Sometimes I realise that there's a little bit of evil in me.

Friday, January 29, 2010

The Fine Line Between Pain and Pleasure

Today's Saturday which means LSD (not the drug but the session type)I'd been looking forward to this session all week because for the first time this week the temperature was going to be sub-30 (Celsius). Driving to the start I realised that even though the max temp was going to be a little better the current temperature was no better and the humidity was in the 'gross and disgusting' range.

Coach Chris had decided to take us a different direction this week - out to Queensland Uni and across the Green Bridge (It's nicknamed the Green Bridge because it's eco-friendly but it's actually called the Eleanor Schonnell Bridge) then along the Brisbane Corso and back. Nice route but the hills!!! I haven't done any hills for such a long time and they felt HARD. I was feeling the pain.

When I got home I checked the run's stats from my Garmin and was so demoralised to see my average heart rate.

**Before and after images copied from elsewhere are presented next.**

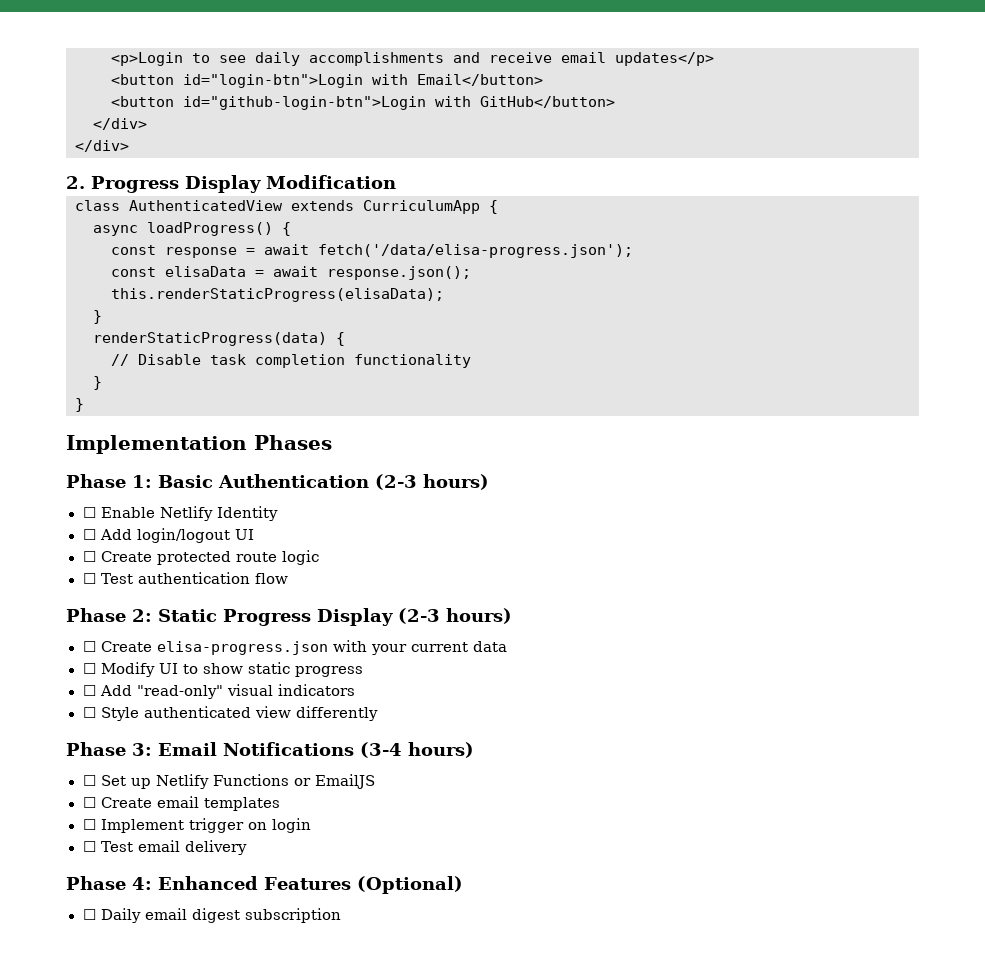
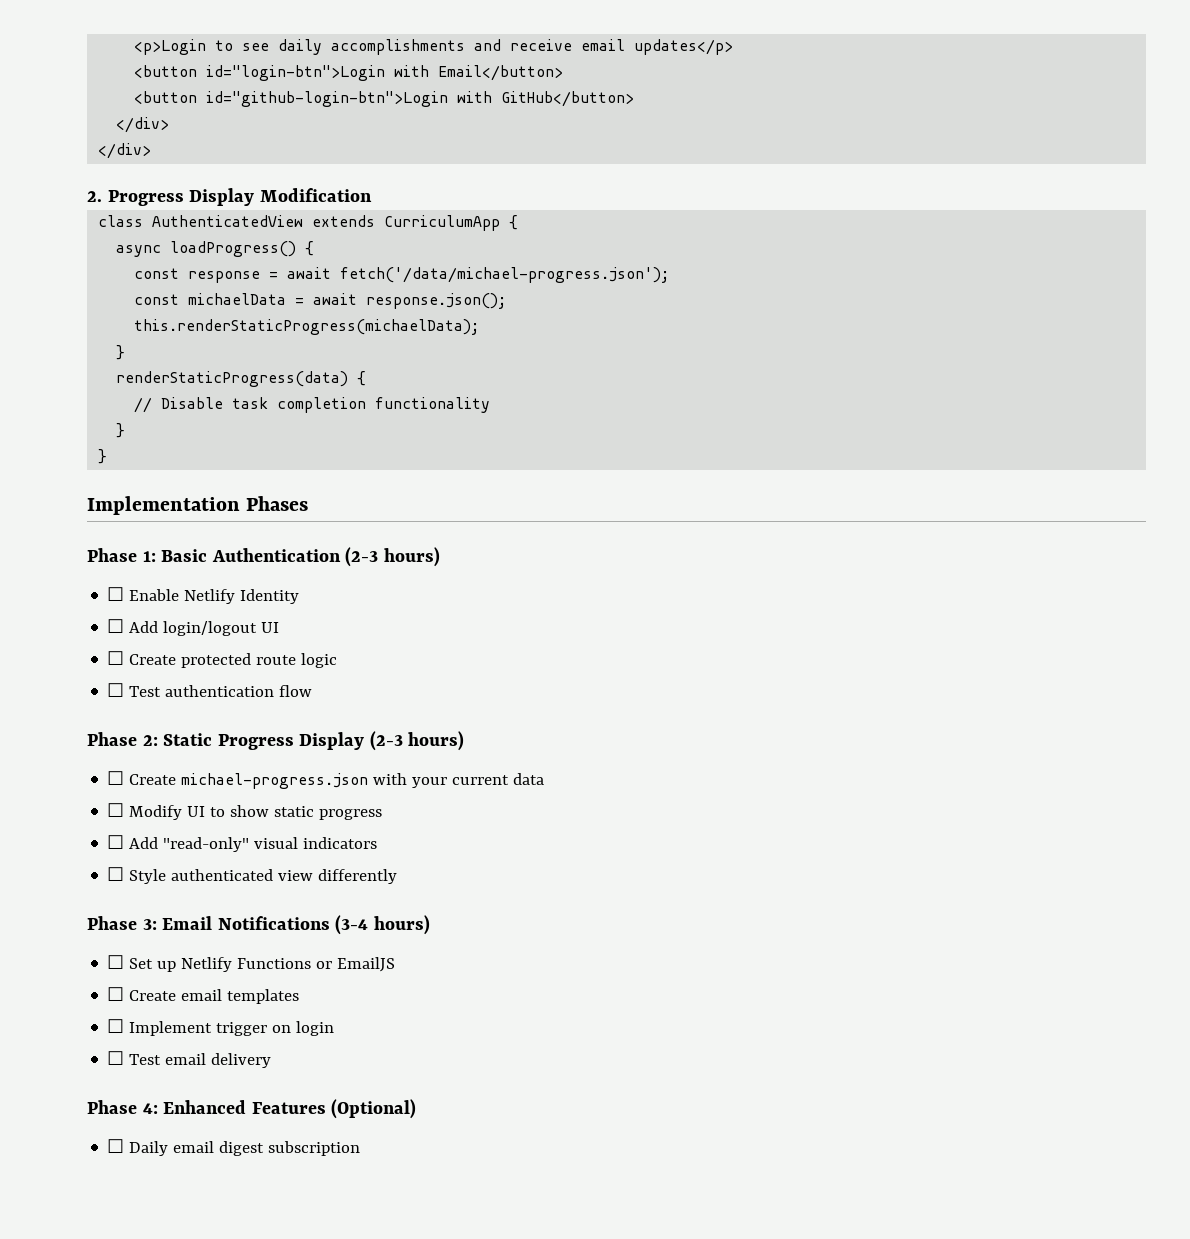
- const response = await fetch('/data/elisa-progress.json');
- const elisaData = await response.json();
+ const response = await fetch('/data/michael-progress.json');
+ const michaelData = await response.json();
- this.renderStaticProgress(elisaData);
+ this.renderStaticProgress(michaelData);
- ☐ Create elisa-progress.json with your current data
+ ☐ Create michael-progress.json with your current data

It was a little over 170bpm. (yes, I know it's high but my max HR is also high) But then I checked some of my previous runs and four weeks ago I ran a flat 12k in similar weather conditions and today's run was a couple of minutes faster, my average heart rate was a little lower and that run had been FLAT! This is where the pleasure comes in - I'm cautiously optimistic that things are on the improve. My fatigue levels are sooo much better, which is just as well because I'm not on holidays any longer which means I don't get a daily nap.

And on the home front - only two more Iven-free nights. Poor Ive, he has no idea that his absence can be such a source of pleasure. Tonight I plan on going to bed really early with my book, reading late then sleeping in star-fish pose. You gotta make the most of your opportunities.

Thursday, January 28, 2010

Guilty Pleasures

My husband Iven has been away for the week visiting his family in central New South Wales. His Mum has just turned 90 and is having a party to celebrate. Our family, apart from Iven, couldn't go due to school and work commitments so for this week I've been a single parent.

Having to do it all by yourself is a lot easier now that the boys are all grown up but it does make you appreciate all the work that your partner does around the house. I've had to feed the dogs every day. I've had to put out the compost. And every day when I've found an over-flowing rubbish bin I've realised that I am missing him a little.

But there's been one area where I've totally enjoyed having the week to myself and that's in the bedroom. The morning he left I stripped the bed and remade it with fresh clean sheets and every night I've relished being able to sprawl and not being woken up by snoring. It's been bliss.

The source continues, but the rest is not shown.